> [WORK TO BE COMPLETED]:
Pull each line with the string "discount" from the entries.

> [INPUT MATERIAL]:
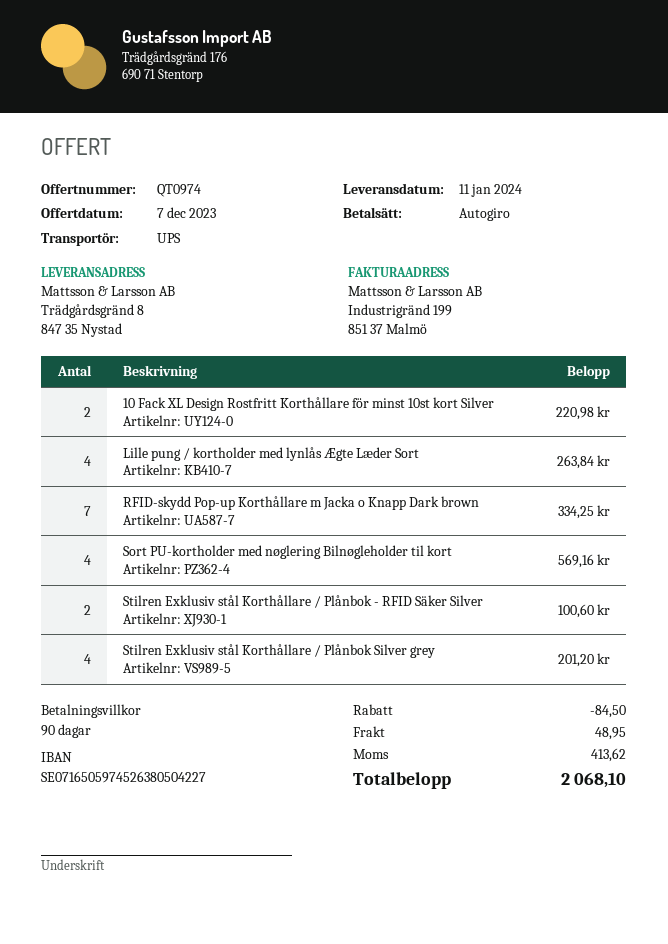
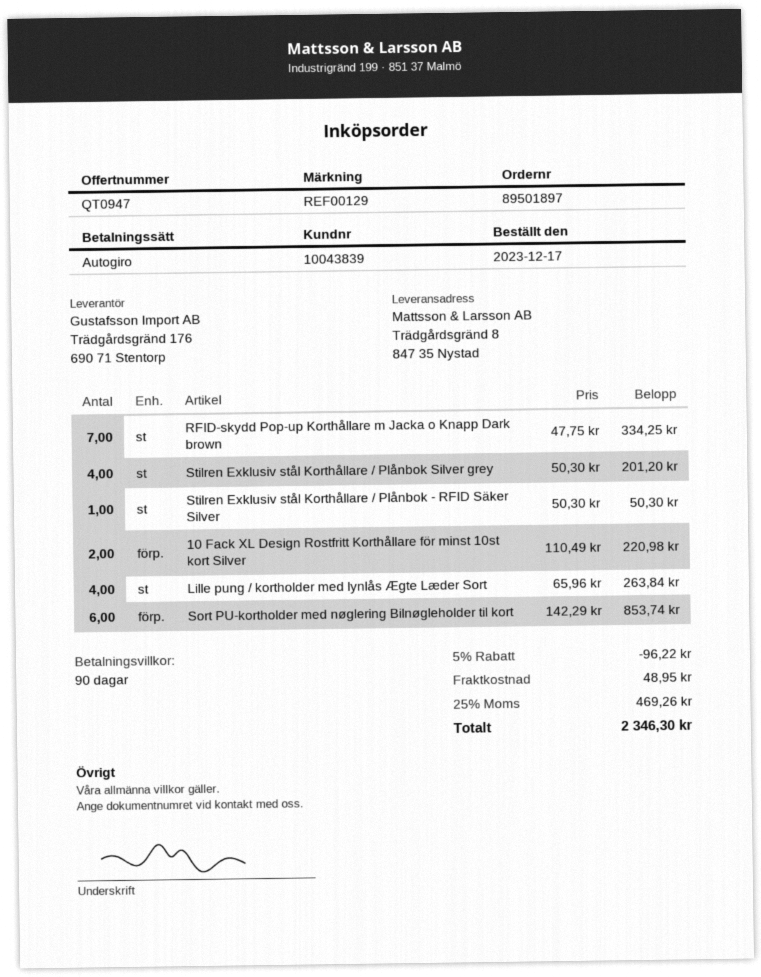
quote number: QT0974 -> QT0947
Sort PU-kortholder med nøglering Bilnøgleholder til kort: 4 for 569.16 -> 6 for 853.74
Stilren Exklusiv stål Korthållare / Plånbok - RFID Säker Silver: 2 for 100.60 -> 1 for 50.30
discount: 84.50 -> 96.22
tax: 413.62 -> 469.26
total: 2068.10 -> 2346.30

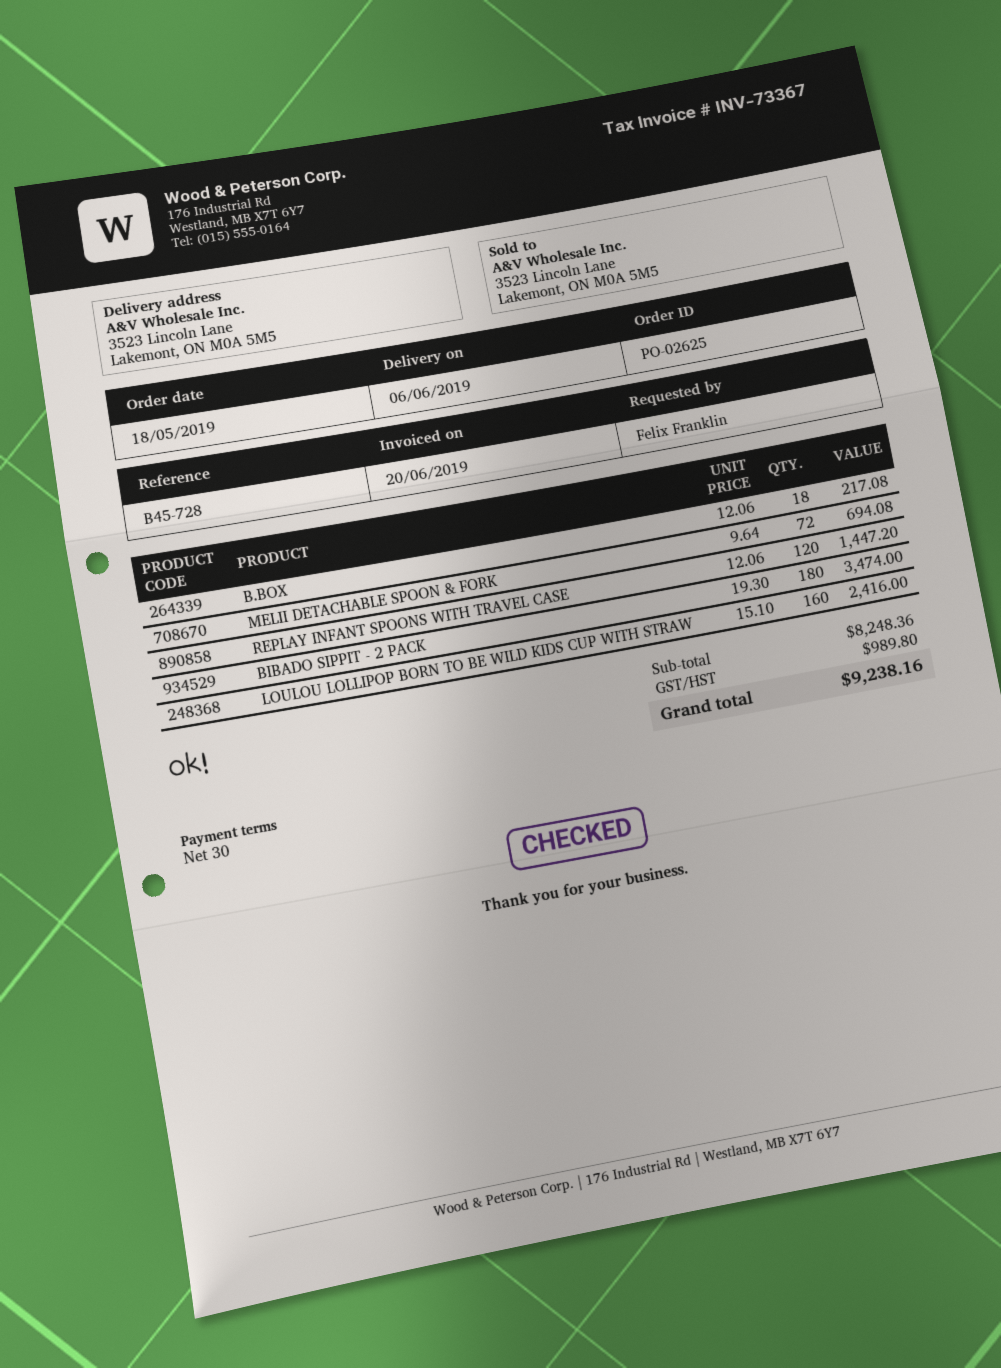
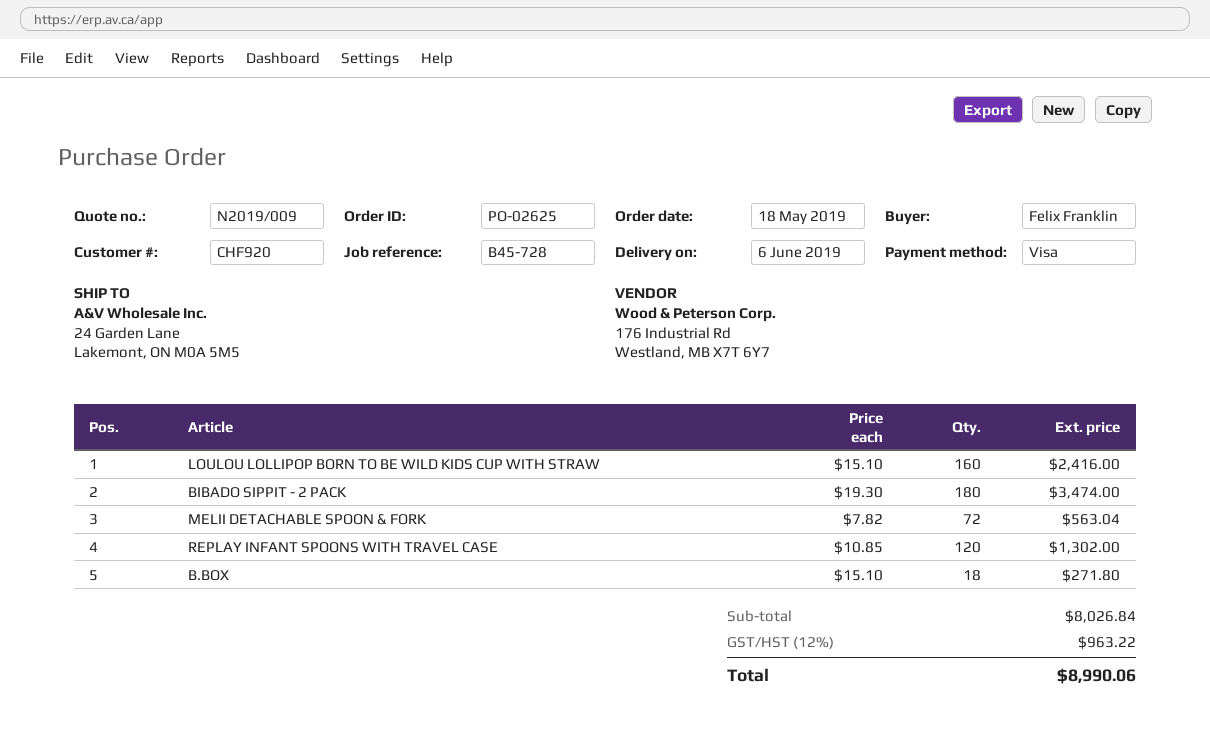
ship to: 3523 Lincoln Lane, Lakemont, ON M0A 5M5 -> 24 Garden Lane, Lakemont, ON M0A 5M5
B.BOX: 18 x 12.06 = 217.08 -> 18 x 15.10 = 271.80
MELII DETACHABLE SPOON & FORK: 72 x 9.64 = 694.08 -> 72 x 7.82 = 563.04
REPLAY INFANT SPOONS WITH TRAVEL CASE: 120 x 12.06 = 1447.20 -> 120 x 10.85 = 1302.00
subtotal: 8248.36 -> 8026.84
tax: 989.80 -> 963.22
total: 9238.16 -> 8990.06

* * *

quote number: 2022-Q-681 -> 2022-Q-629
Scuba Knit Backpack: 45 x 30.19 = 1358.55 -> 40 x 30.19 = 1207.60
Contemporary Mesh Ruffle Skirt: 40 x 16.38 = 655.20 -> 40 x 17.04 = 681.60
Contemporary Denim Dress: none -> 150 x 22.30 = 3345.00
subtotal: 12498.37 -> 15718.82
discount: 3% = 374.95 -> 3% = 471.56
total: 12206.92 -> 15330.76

> [THE ANSWER]:
discount: 84.50 -> 96.22
discount: 3% = 374.95 -> 3% = 471.56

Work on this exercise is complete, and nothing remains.